Figure 2 - Search problems are common in real life. Your desk, your closet, or your vehicle (like this cockpit) all may contain objects you want to find amidst a lot of distracting elements.

Let’s begin by formalizing visual search tasks more carefully and identifying ways to measure performance and evaluate different ways that search tasks can be made more or less difficult. A typical visual search task in a laboratory will probably look a lot like the figure below: On any individual trial of an experiment, you would be shown some kind of array of objects (in this case, dots of different colors) and asked to make a judgment about the presence of a target within that array. By a target we’re referring to an object or objects that differ in some objective way from the other objects in the array, which we will refer to as distractors. Your job in a typical search might be to locate the target, perhaps by pointing to it or using a mouse to click on it. Alternatively, you could also be asked to report the presence of absence of a target without actually locating it. That is, the experimenter may choose to present you with some arrays that have a target and other arrays that don’t have a target.
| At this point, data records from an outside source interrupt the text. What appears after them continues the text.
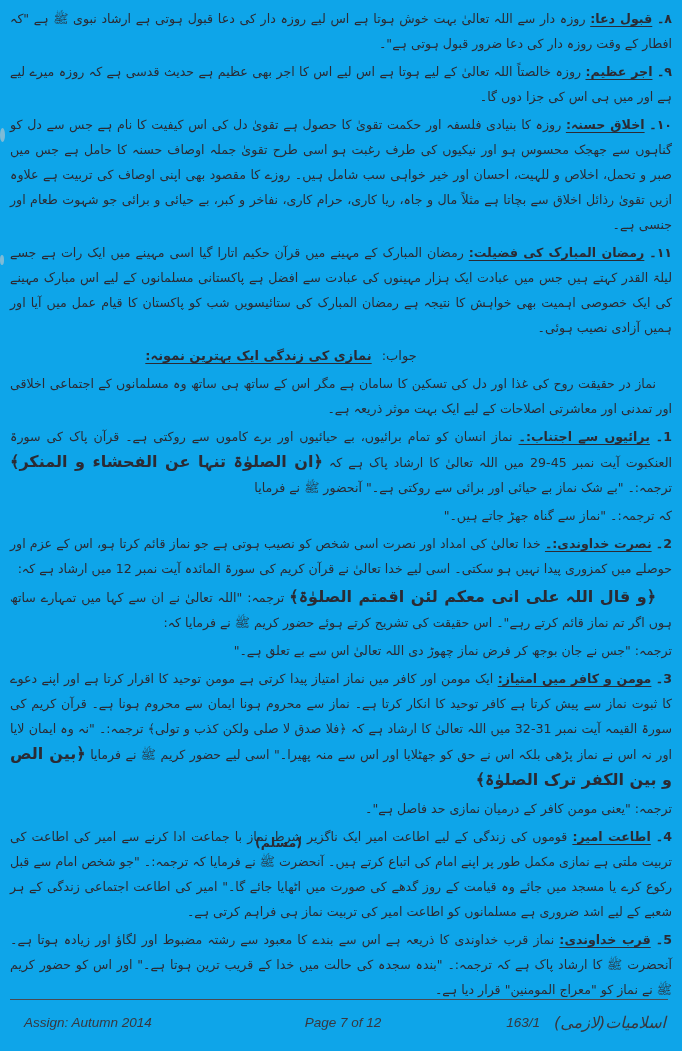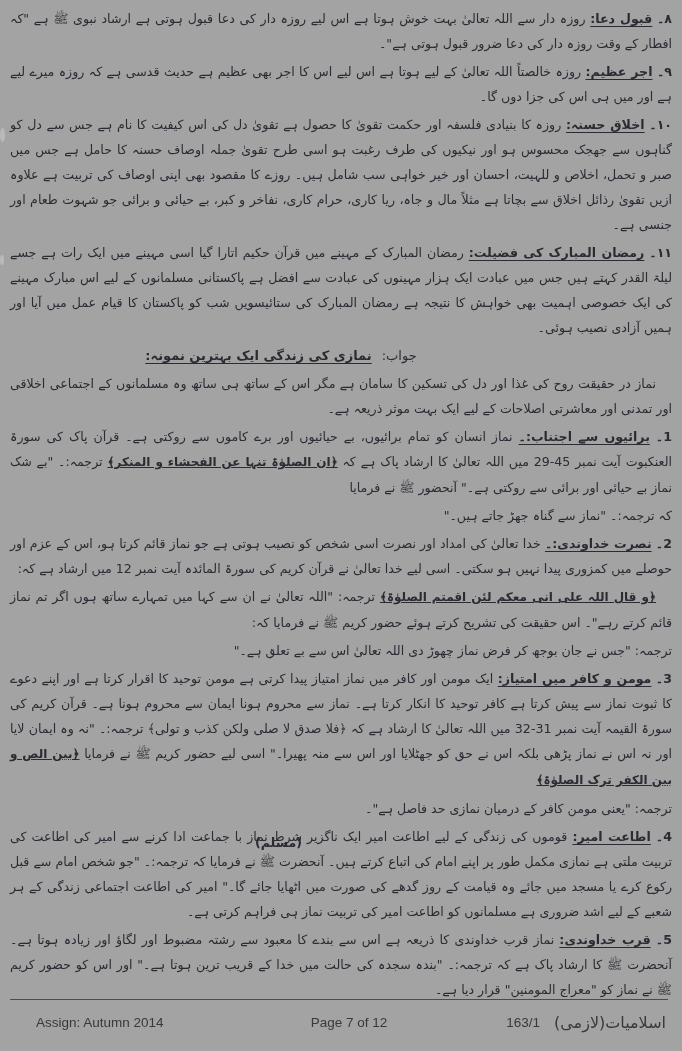--- a/index.html
+++ b/index.html
@@ -7,7 +7,7 @@
   .page{
     position:relative;
     width:682px;height:1051px;
-    background:#a3a3a3;
+    background:#0ea5e9;
     overflow:hidden;
     font-family:"DejaVu Sans",sans-serif;
     color:#2b2b34;

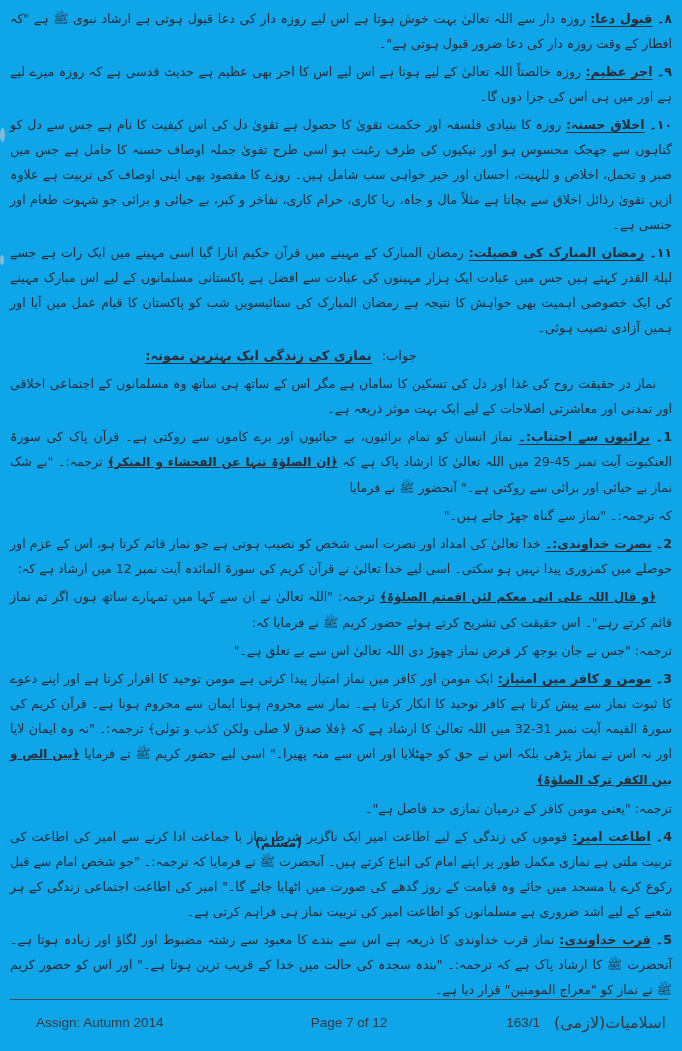--- a/index.html
+++ b/index.html
@@ -26,7 +26,7 @@
   }
   .num{font-weight:bold;white-space:nowrap;}
   .h{font-weight:bold;text-decoration:underline;text-underline-offset:3px;}
-  .arabic{font-weight:bold;font-size:12px;text-decoration:underline;}
+  .arabic{font-weight:bold;font-size:16px;}
   .short{text-align:right;}
   .question{
     font-size:16.5px;font-weight:bold;

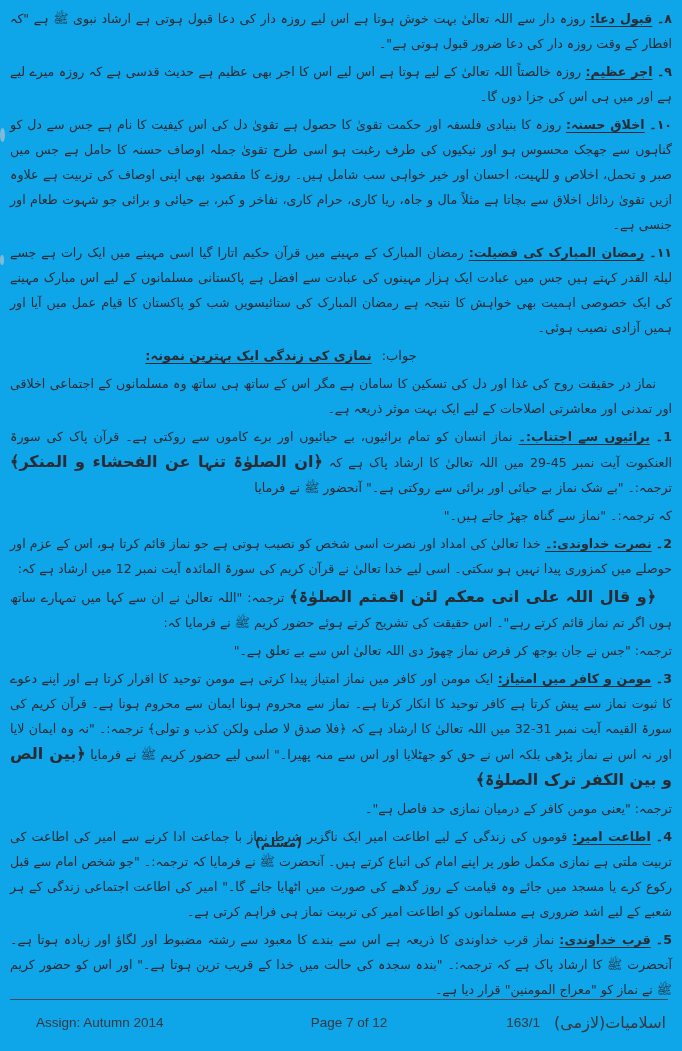--- a/index.html
+++ b/index.html
@@ -54,9 +54,9 @@
     border-top:1.6px solid #4a4a52;
   }
   .footer{
-    position:absolute;left:16px;right:0;top:1012px;height:30px;
+    position:absolute;left:4px;right:0;top:1012px;height:30px;
     font-family:"Liberation Sans",sans-serif;
-    font-size:13.5px;color:#38383f;
+    font-size:13.5px;color:#38383f;font-style:italic;
   }
   .f-left{position:absolute;left:20px;top:3px;}
   .f-center{position:absolute;left:0;right:0;text-align:center;top:3px;}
In this case, the question is how accurate you are at distinguish between these two scenarios. In either case, there are a number of things the experiment may choose to vary across different trials to present you with arrays of objects that may be more or less difficult for you to evaluate: (1) The experimenter may change how similar the target is to the distractors, (2) The experimenter may change how many distractors there are, (3) The experimenter may change how different the distractors are from one another. There are lots of other factors they may also change, but these will be the basis for a lot of important stuff for us to try and explain.


Figure 3 - Laboratory search tasks typically look like this: Participants need to either locate a target object, or report its presence or absence in an array of non-targets (distractors).

Now that we know how to run experiments on visual search, the next question is how we measure which tasks are easy and which tasks are hard. Broadly speaking, there are two ways we can measure your skill at finding targets in an array of distractors: (1) We can measure how accurate you are, (2) We can measure how fast you are. While both of these are good ways to measure search difficulty, easily the most widely used measure of search performance is something called the set-size slope, which is a way of relating your speed at finding targets to the number of items in the array. Specifically, the set-size slope is defined as the slope of the line we obtain if we plot your response time to correctly find a target against the number of distractors in the array of objects. The logic here is that in an easy search task, adding more distractors shouldn’t slow you down very much – each new object incurs a small cost to your speed, so the line described above rises slowly. On the other hand, a difficult search task has the opposite property – each new object costs you a lot in terms of speed, so that line rises much more quickly. The nice thing about this measure is that we can easily compute it for any task in which we can vary the number of distractors in an array, and it can vary continuously from very easy tasks to very difficult ones.

Remember, our starting point (a null hypothesis of sorts) is that maybe we can understand visual search just by understanding object recognition. Maybe visual search is just the repeated application of object recognition to tell a target apart from distractors. Almost immediately, however, we run into some difficulty with this story once we do a little work to establish how good people are at search in different settings. Consider the picture below, which shows you the set-size slope for a simple search task: finding a black target in an array of white distractors.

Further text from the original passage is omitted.